Acute myocardial infarction (AMI) has been associated with thrombotic occlusion of a coronary artery. Pharmacological thrombolysis restores coronary artery patency in about two-thirds of selected patients in the early hours of AMI. It is now evident that fresh thrombus represents the major pathologic finding in acutely occluded coronary artery, it is found in less than 70% of the cases.
A substantial proportion of AMI might be due to spontaneous dissection and or severe intramural hemorrhage and plaque rupture, in the context of preexisting coronary atherosclerosis. Resolution of overlying thrombus by thrombolysis may not be able to restore adequate antegrade flow in the affected artery. Mechanical repufusion appears to be necessary in at least a proportion of patients with AMI.

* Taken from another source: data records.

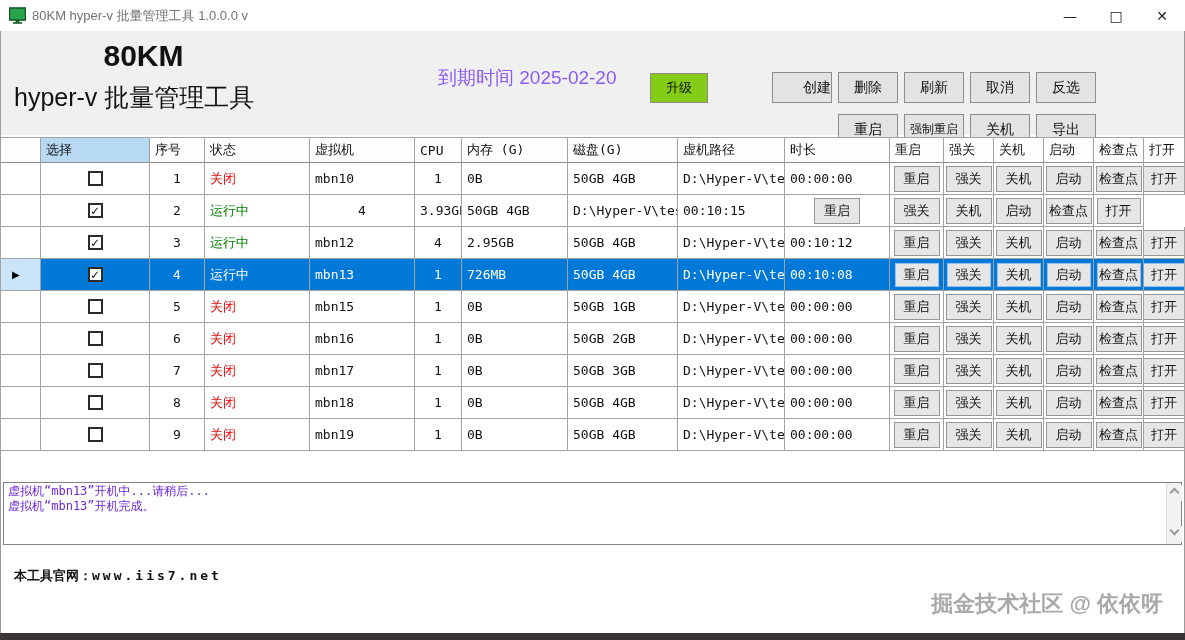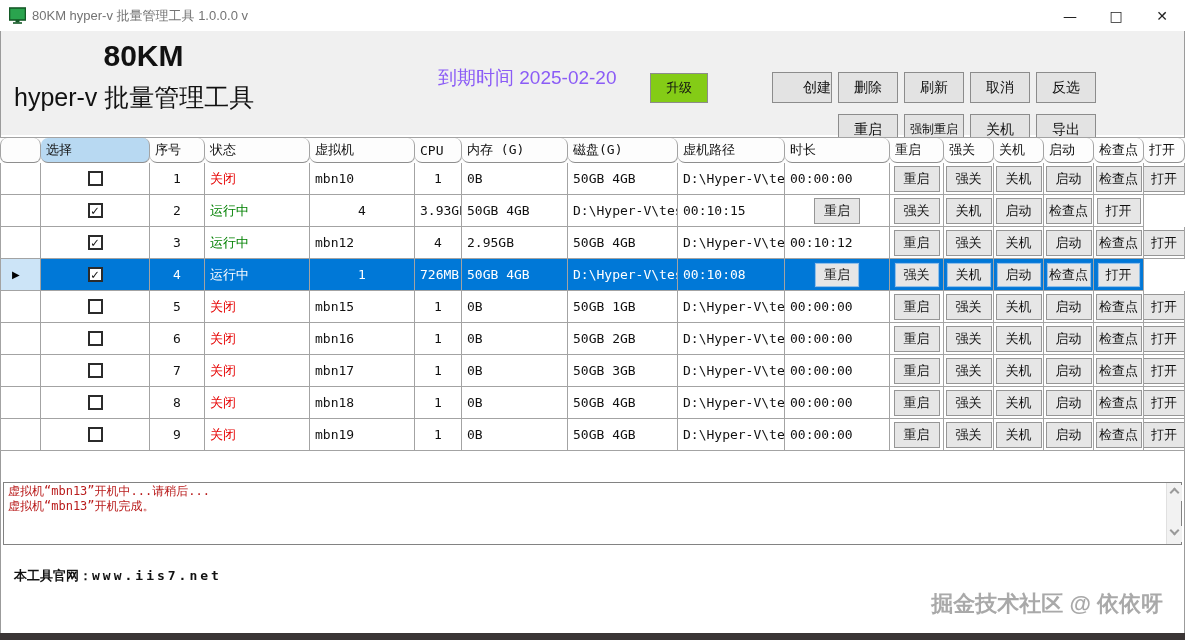--- a/index.html
+++ b/index.html
@@ -37,7 +37,7 @@
   .thead { display:grid; grid-template-columns:var(--cols); height:26px; background:#fdfdfd;
            border-top:1px solid #a3a3a3; }
   .th { border-right:1px solid #a3a3a3; border-bottom:1px solid #8e8e8e; display:flex;
-        align-items:center; padding:0 5px; font-size:13px; color:#111; overflow:hidden; white-space:nowrap;border-radius:7px; }
+        align-items:center; padding:0 5px; font-size:13px; color:#111; overflow:hidden; white-space:nowrap; }
   .th:first-child { border-left:1px solid #a3a3a3; }
   .th-select { background:#b8d9f2; }
   .trow { display:grid; grid-template-columns:var(--cols); height:32px; background:#fff; }

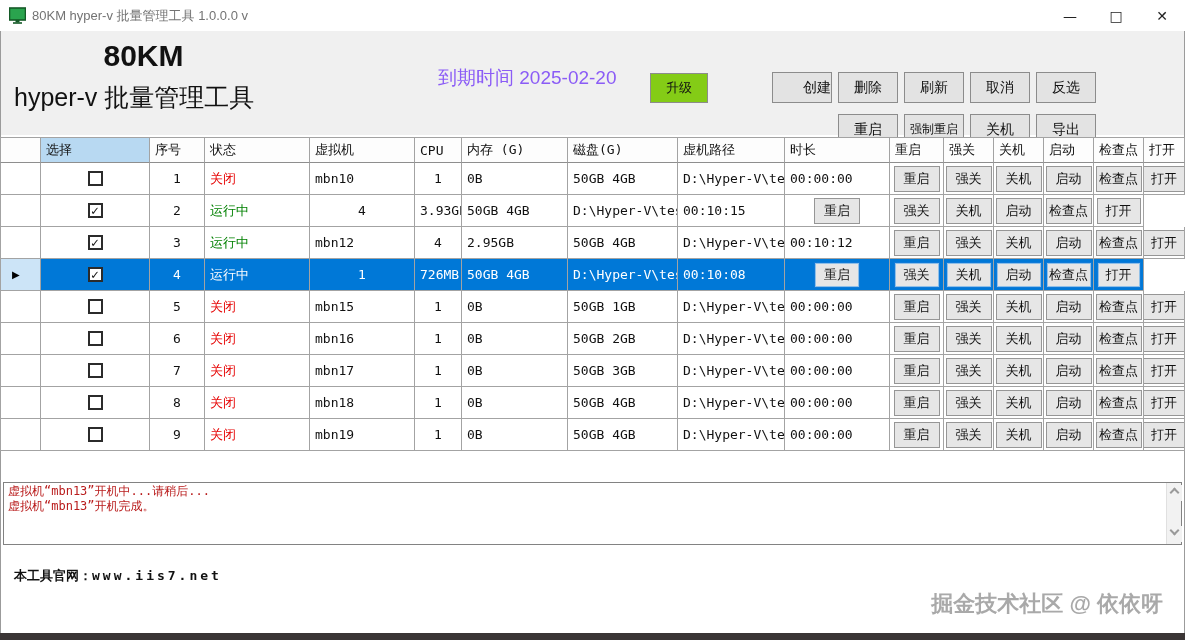--- a/index.html
+++ b/index.html
@@ -256,6 +256,7 @@
           </div>
       <div class="c c-seq">4</div>
       <div class="c c-status status-running">运行中</div>
+      <div class="c c-vm">mbn13</div>
       <div class="c c-cpu">1</div>
       <div class="c c-mem">726MB</div>
       <div class="c c-disk">50GB 4GB</div>

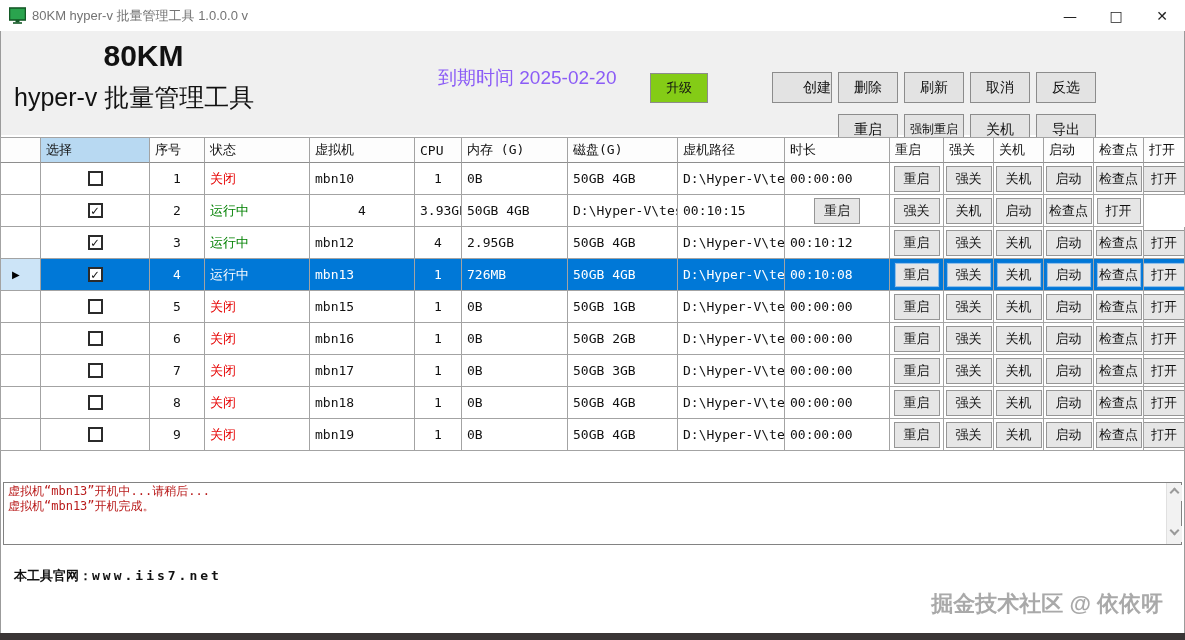--- a/index.html
+++ b/index.html
@@ -65,7 +65,7 @@
   
   .log { position:absolute; left:3px; top:482px; width:1179px; height:63px; background:#fff;
          border:1px solid #828282; }
-  .logline { font:12px "DejaVu Sans Mono","Liberation Mono",monospace; color:#b91c1c;
+  .logline { font:12px "DejaVu Sans Mono","Liberation Mono",monospace; color:#6d28d9;
              padding:1px 4px 0 4px; line-height:14px; white-space:nowrap; }
   .scrollv { position:absolute; right:0; top:0; bottom:0; width:15px; background:#f2f2f2;
              border-left:1px solid #e0e0e0; }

It has been shown that over 95% of patients presenting with AMI are acceptable candidates for primary angioplasty whereas up to one-third of cases are considered to have contraindication to thrombolysis. However, mechanical reperfusion with primary angioplasty and stenting achieves higher patency rates with less complications, especially in high risk patients.
The leading cause of death in patients hospitalized for AMI is cardiogenic shock and the efficacy of  thrombolysis is inadequate and mortality exceed 65% with treatment.
Prospective registries suggest that early revascularization should be strongly considered for patients with AMI complicated by cardiogenic shock.
Facilitated angioplasty using a combination of half-dose thrombolysis, platelet glycoprotein IIb/IIIa antagonists, and early intervention, appears to be a promising strategy for the treatment of AMI.
The efficacy and safety of this approach is currently under investigation.